I had been working in a flexible sales job where I drove around to grocery stores all day and listened to audio books in my car. Sweet gig, I know. But I had just finished my Masters in Creative Writing and I wanted to do something more ‘writing’ focused. A friend got me an interview, and after three rounds, I landed a job as a technical writer at an engineering firm.

At first, I was thrilled. The job would be something new and exciting. But when I showed up for my first day, it was not what I expected.

The work was dull and complicated and I felt out of place in a world of engineers. I thought it would be fun to write all day, but the technical aspect sucked the creativity out of me so much that I didn’t want to write when I got home. I couldn’t even find solace curling up with a good book after work because I was exhausted after long days of proofing complicated bridge proposals.

This new job was complicated, and my boss, who had a lot of better things to do, had to show me how to do every single step. After weeks of her spending a ton of time helping me, I couldn’t just quit. I knew the kind of time and money that went into hiring and training me, and I didn’t want to disappoint a company that had believed in me.
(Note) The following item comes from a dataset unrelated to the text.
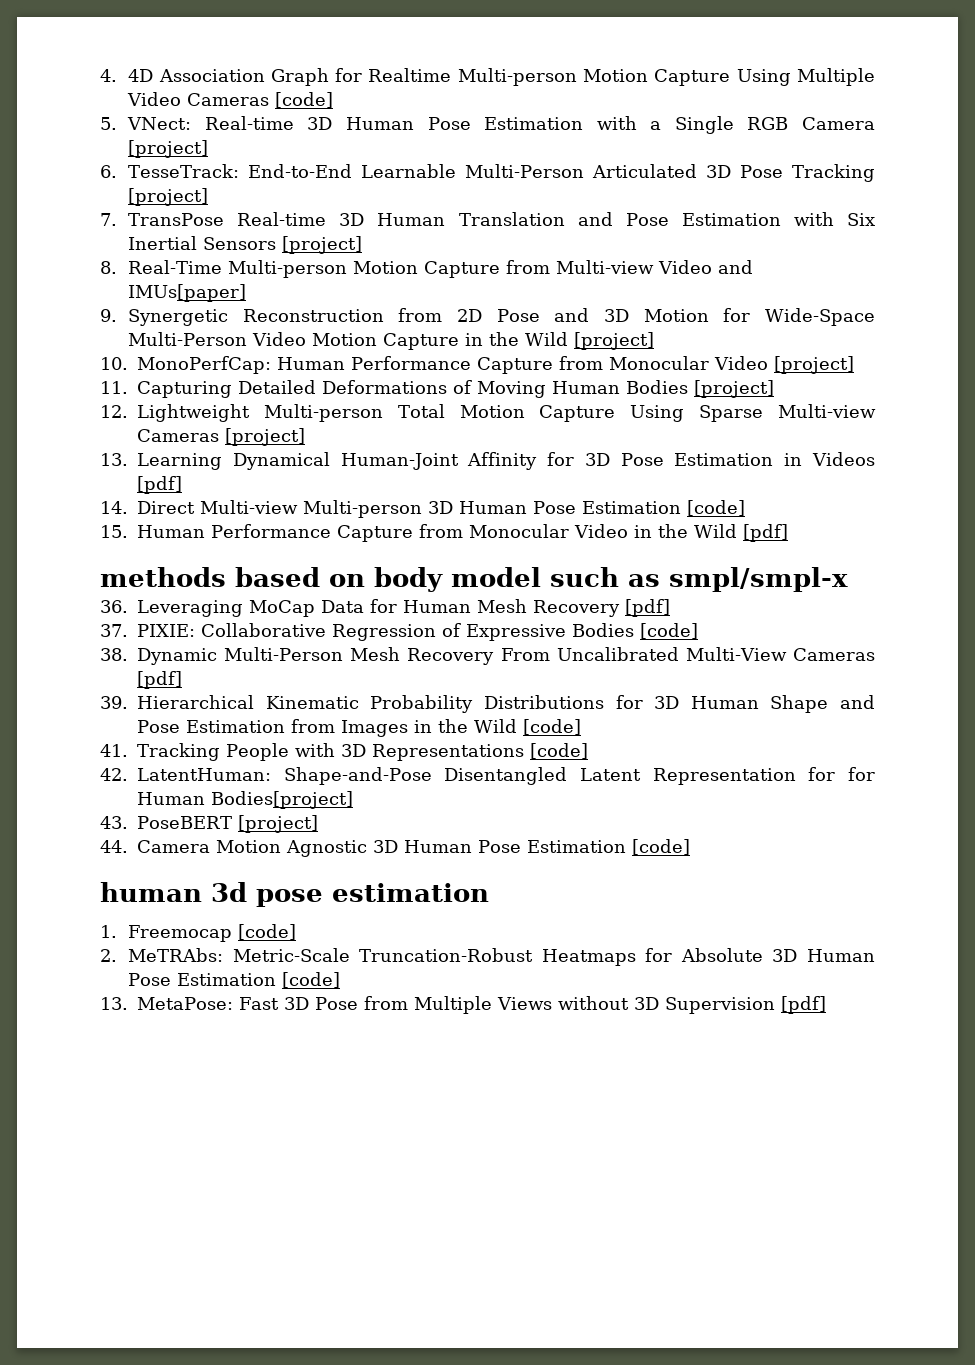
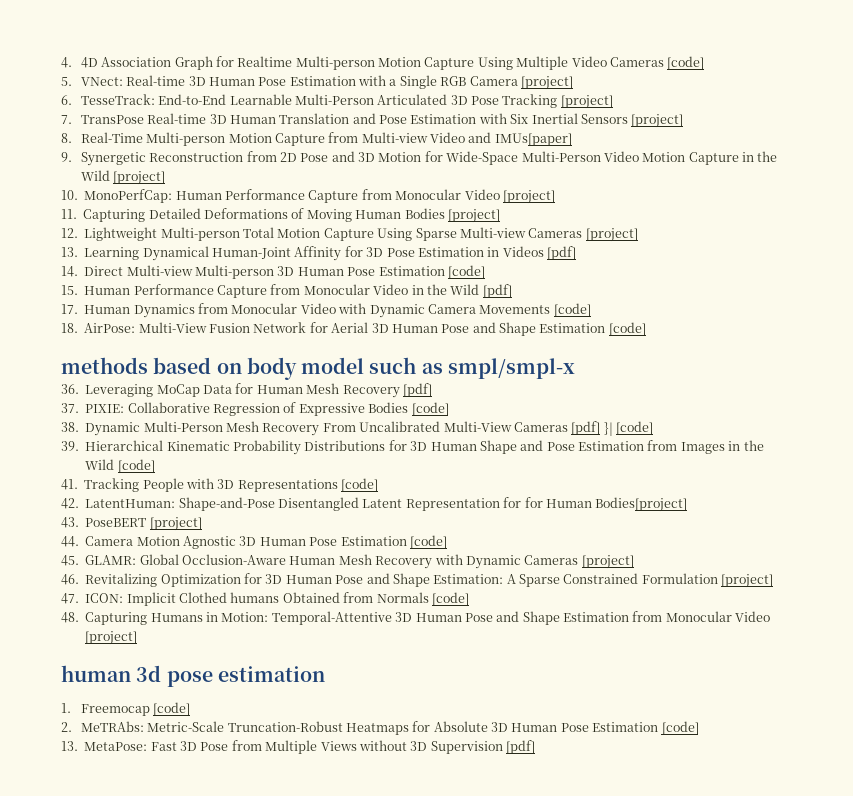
(788, 533) none -> [61,303,591,318] [61,322,646,336] // 17. Human Dynamics from Monocular Video with Dynamic Camera Movements [code] // 18. AirPose: Multi-View Fusion Network for Aerial 3D Human Pose and Shape Estimation [code]
(182, 680) none -> [603,421,653,436] }| [code]
(690, 847) none -> [61,554,634,569] [61,573,774,588] [61,592,469,606] [61,611,771,625] [85,631,138,645] // 45. GLAMR: Global Occlusion-Aware Human Mesh Recovery with Dynamic Cameras [project] // 46. Revitalizing Optimization for 3D Human Pose and Shape Estimation: A Sparse Constrained Formulation [project] // 47. ICON: Implicit Clothed humans Obtained from Normals [code] // 48. Capturing Humans in Motion: Temporal-Attentive 3D Human Pose and Shape Estimation from Monocular Video [project]

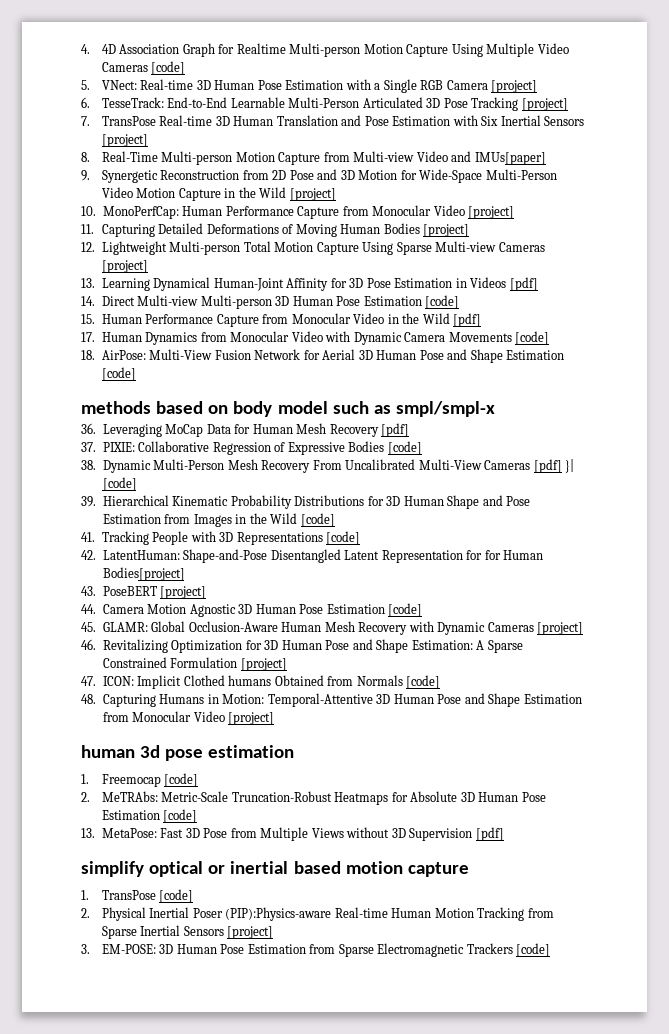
(535, 747) none -> [81,861,469,877] [81,889,194,903] [81,907,554,921] [101,925,274,939] [81,943,551,957] // simplify optical or inertial based motion capture // 1. TransPose [code] // 2. Physical Inertial Poser (PIP):Physics-aware Real-time Human Motion Tracking from Sparse Inertial Sensors [project] // 3. EM-POSE: 3D Human Pose Estimation from Sparse Electromagnetic Trackers [code]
But I also didn’t want to be miserable. I knew it wasn’t a good fit, and I didn’t want to force myself to wake up and go to an office where I didn’t like the work I did. They deserved someone who would want to grow with them, not an imposter who struggled to come back after lunch.

On a Thursday afternoon, I went into my boss’s office, and told her everything. I could tell she was disappointed, but after I got everything out, she gave me a hug and told me it was good that I was honest. She said that nobody would fight for what I wanted but myself.

I found myself crying in the bathroom again, but this time out of relief. And gratitude. My boss was amazing, and the fact that I couldn’t stick it out to work for her was just proof that I needed to find something else.

I was disappointed in myself after I left that company, but I was thankful I did. Soon after, I was offered a position teaching Creative Writing, my freelance writing career started to gain speed, and I felt like I was finally on the right track.

To this day, I still feel guilty for leaving those jobs. They weren’t exactly tiny companies where losing a new employee was a huge blow, but it was certainly inconvenient. Still, I think that sometimes you have to learn the hard way, and that can mean letting people down. Unfortunately, that’s usually the toughest part.

Jilly Pretzel is a fiction and nonfiction writer from Southern California. She earned her MFA in Creative Writing from Chapman University and now teaches writing at California School of the Arts in San Gabriel Valley. She has recently written for The Penny Hoarder, Love TV, and Orange Coast Magazine.